DATA EXCERPTS:
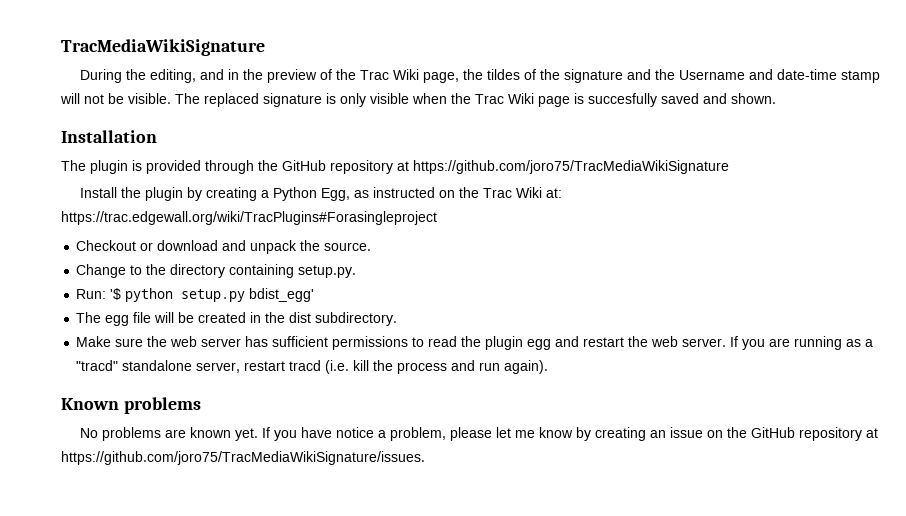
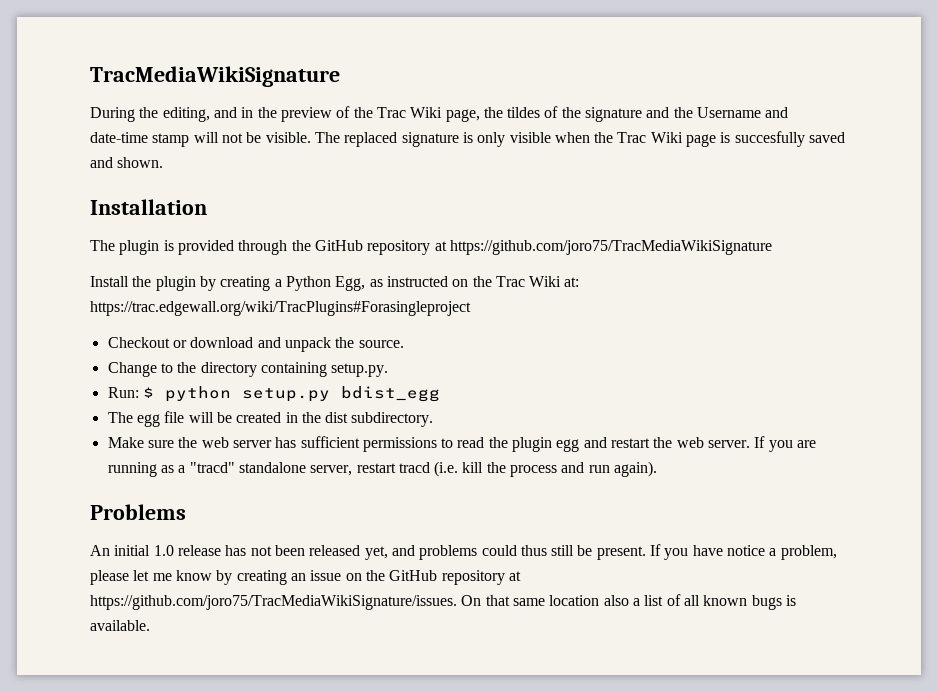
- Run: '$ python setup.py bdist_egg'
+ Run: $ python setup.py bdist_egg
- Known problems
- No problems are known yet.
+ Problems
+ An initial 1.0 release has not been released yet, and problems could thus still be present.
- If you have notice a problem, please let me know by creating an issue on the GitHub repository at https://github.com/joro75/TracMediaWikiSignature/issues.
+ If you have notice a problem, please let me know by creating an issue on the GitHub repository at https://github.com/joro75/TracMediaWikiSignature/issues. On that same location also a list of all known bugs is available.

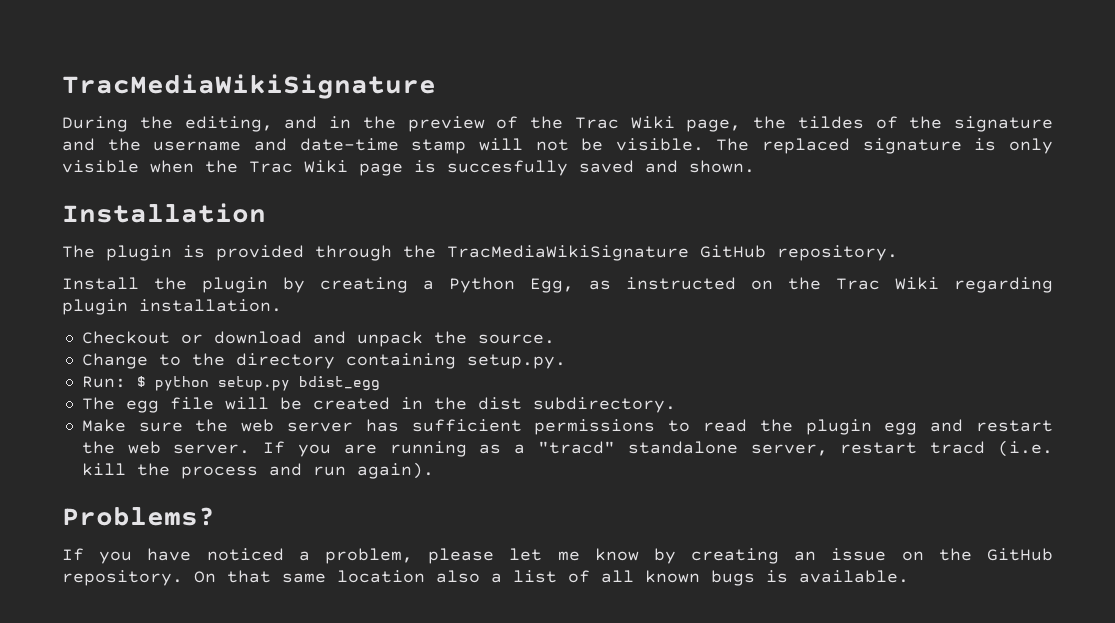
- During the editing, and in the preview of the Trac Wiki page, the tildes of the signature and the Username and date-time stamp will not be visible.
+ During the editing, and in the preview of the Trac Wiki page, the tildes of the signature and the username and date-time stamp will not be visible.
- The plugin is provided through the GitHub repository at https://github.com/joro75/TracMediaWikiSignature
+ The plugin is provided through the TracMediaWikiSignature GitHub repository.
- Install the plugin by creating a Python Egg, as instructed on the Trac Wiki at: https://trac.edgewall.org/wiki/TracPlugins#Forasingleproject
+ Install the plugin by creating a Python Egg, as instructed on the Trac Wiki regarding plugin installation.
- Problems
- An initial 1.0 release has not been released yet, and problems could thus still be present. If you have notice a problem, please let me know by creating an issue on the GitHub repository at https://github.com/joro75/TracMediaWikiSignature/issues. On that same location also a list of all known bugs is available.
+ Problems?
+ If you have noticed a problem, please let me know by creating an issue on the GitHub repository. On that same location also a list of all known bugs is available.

EXERCISE PROMPT:
Quote the data above from the line containing "Run: $ python setup.py bdist_egg" to the line containing "- If you have", inclusive, and stop.

WRITTEN REPLY:
+ Run: $ python setup.py bdist_egg
- Known problems
- No problems are known yet.
+ Problems
+ An initial 1.0 release has not been released yet, and problems could thus still be present.
- If you have notice a problem, please let me know by creating an issue on the GitHub repository at https://github.com/joro75/TracMediaWikiSignature/issues.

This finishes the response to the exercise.